Before speaking with landowners, create a personal identification card. Office supply retail stores produce high-quality business cards for reasonable prices. Consider what to include on the card. Providing personal information translates into a more secure feeling for the landowner. Include basic demographic information: name, address, phone number, email address and vehicle information.
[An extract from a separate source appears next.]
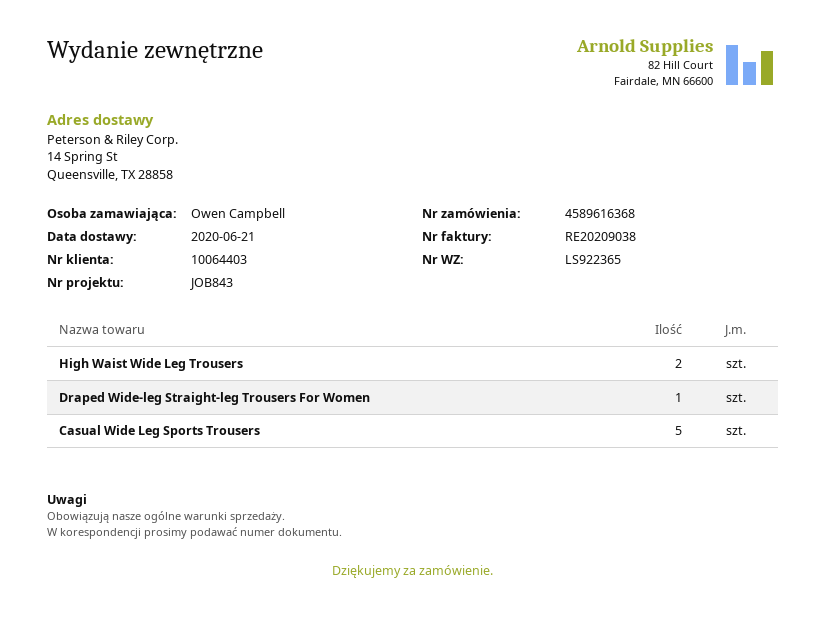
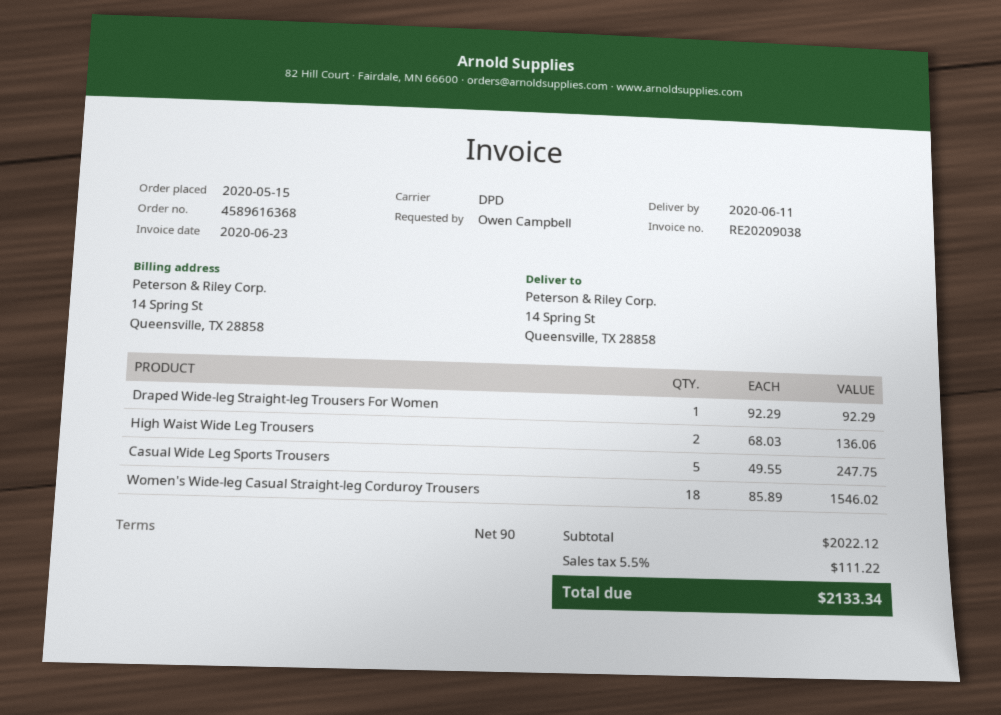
delivery date: 2020-06-21 -> 2020-06-11
Women's Wide-leg Casual Straight-leg Corduroy Trousers: none -> 18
Consider any other information on your card that could increase your chances of receiving permission. If you can provide references, mention so on your card. If you are a volunteer hunter education instructor, mention on your cards. Are you a certified NRA instructor? Do you have current state police and FBI clearances? Are you a member of your state farm bureau? All of these are worth mentioning on your cards. What you include should make landowners feel secure about providing you access to their land.

Approaching Landowners

After compiling a list of potential properties and having business cards, it becomes time to approach landowners. Being yourself is the best way to approach landowners. Slick dressing and game show host smiles and demeanor do not work. What does work is being polite, humble, honest and grateful. As the saying goes, treat others as you would want to be treated.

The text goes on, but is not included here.